● **DATASET**:
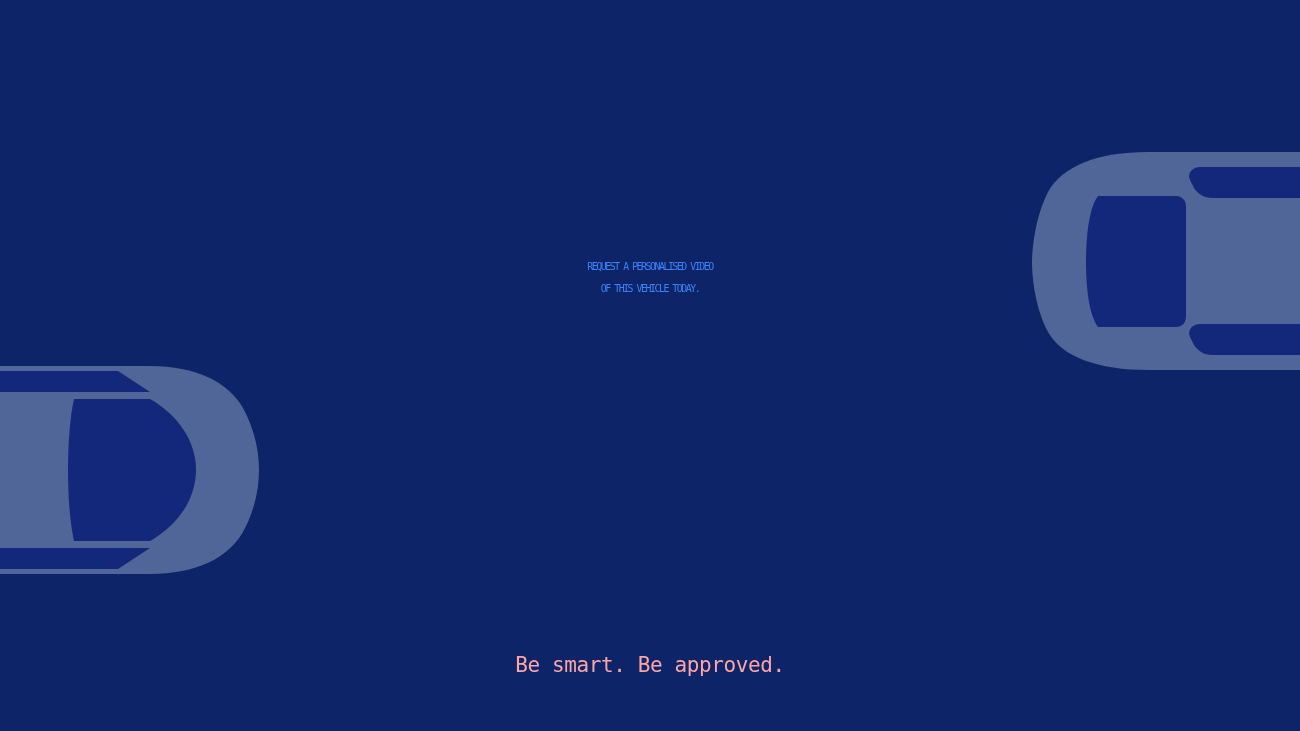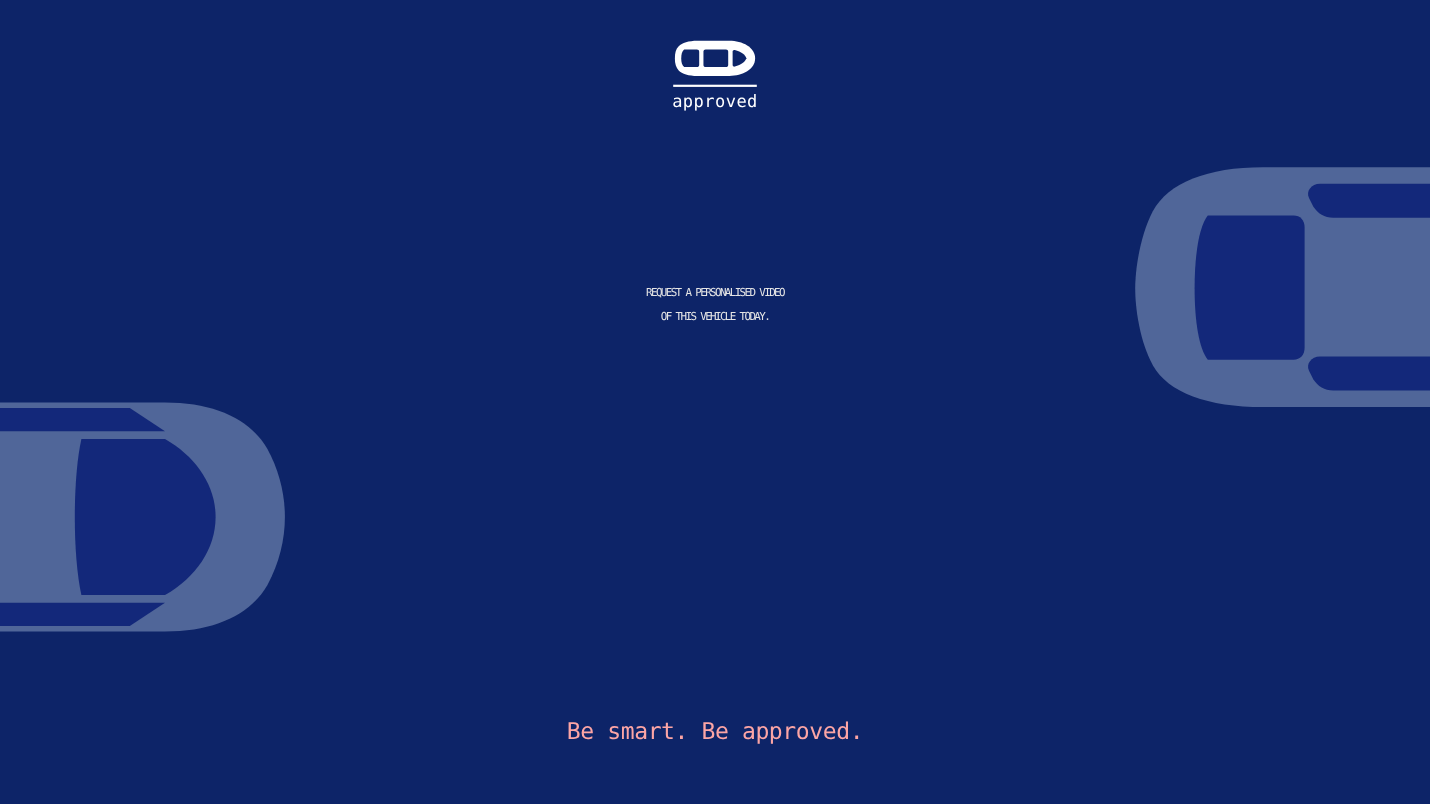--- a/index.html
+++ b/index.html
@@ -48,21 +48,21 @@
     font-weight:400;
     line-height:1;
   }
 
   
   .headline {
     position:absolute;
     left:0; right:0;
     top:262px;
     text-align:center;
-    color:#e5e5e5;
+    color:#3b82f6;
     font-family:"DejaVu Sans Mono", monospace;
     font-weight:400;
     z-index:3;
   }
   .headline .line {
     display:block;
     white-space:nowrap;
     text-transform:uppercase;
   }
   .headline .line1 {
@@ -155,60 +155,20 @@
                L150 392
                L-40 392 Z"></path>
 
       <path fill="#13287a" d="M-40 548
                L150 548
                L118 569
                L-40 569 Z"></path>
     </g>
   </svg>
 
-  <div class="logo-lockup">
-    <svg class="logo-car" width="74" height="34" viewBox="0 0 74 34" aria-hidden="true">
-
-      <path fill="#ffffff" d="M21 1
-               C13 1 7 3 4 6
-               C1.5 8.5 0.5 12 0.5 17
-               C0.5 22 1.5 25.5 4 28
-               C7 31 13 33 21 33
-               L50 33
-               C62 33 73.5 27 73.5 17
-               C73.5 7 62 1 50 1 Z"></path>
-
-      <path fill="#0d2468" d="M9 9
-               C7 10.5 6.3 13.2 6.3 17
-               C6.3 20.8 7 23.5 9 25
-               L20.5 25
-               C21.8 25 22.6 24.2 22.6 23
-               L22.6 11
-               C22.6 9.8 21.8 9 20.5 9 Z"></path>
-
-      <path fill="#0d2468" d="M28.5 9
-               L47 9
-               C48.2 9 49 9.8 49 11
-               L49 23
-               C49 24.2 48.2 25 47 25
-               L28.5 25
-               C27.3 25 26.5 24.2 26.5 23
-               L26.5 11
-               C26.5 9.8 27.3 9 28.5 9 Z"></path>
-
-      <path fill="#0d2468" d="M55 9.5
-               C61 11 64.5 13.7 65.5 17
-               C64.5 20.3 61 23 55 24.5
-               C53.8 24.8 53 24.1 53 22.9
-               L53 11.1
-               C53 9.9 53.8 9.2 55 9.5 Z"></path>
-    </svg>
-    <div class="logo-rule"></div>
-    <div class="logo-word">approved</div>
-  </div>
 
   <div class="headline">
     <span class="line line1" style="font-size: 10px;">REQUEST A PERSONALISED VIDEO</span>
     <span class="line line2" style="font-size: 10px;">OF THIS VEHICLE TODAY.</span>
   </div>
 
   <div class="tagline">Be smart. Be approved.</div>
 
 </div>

● **WORK REQUEST**:
All of the entries above are to be written out exactly, with no pictures.

● **RESULT OF THIS TASK**:
--- a/index.html
+++ b/index.html
@@ -48,21 +48,21 @@
     font-weight:400;
     line-height:1;
   }
 
   
   .headline {
     position:absolute;
     left:0; right:0;
     top:262px;
     text-align:center;
-    color:#e5e5e5;
+    color:#3b82f6;
     font-family:"DejaVu Sans Mono", monospace;
     font-weight:400;
     z-index:3;
   }
   .headline .line {
     display:block;
     white-space:nowrap;
     text-transform:uppercase;
   }
   .headline .line1 {
@@ -155,60 +155,20 @@
                L150 392
                L-40 392 Z"></path>
 
       <path fill="#13287a" d="M-40 548
                L150 548
                L118 569
                L-40 569 Z"></path>
     </g>
   </svg>
 
-  <div class="logo-lockup">
-    <svg class="logo-car" width="74" height="34" viewBox="0 0 74 34" aria-hidden="true">
-
-      <path fill="#ffffff" d="M21 1
-               C13 1 7 3 4 6
-               C1.5 8.5 0.5 12 0.5 17
-               C0.5 22 1.5 25.5 4 28
-               C7 31 13 33 21 33
-               L50 33
-               C62 33 73.5 27 73.5 17
-               C73.5 7 62 1 50 1 Z"></path>
-
-      <path fill="#0d2468" d="M9 9
-               C7 10.5 6.3 13.2 6.3 17
-               C6.3 20.8 7 23.5 9 25
-               L20.5 25
-               C21.8 25 22.6 24.2 22.6 23
-               L22.6 11
-               C22.6 9.8 21.8 9 20.5 9 Z"></path>
-
-      <path fill="#0d2468" d="M28.5 9
-               L47 9
-               C48.2 9 49 9.8 49 11
-               L49 23
-               C49 24.2 48.2 25 47 25
-               L28.5 25
-               C27.3 25 26.5 24.2 26.5 23
-               L26.5 11
-               C26.5 9.8 27.3 9 28.5 9 Z"></path>
-
-      <path fill="#0d2468" d="M55 9.5
-               C61 11 64.5 13.7 65.5 17
-               C64.5 20.3 61 23 55 24.5
-               C53.8 24.8 53 24.1 53 22.9
-               L53 11.1
-               C53 9.9 53.8 9.2 55 9.5 Z"></path>
-    </svg>
-    <div class="logo-rule"></div>
-    <div class="logo-word">approved</div>
-  </div>
 
   <div class="headline">
     <span class="line line1" style="font-size: 10px;">REQUEST A PERSONALISED VIDEO</span>
     <span class="line line2" style="font-size: 10px;">OF THIS VEHICLE TODAY.</span>
   </div>
 
   <div class="tagline">Be smart. Be approved.</div>
 
 </div>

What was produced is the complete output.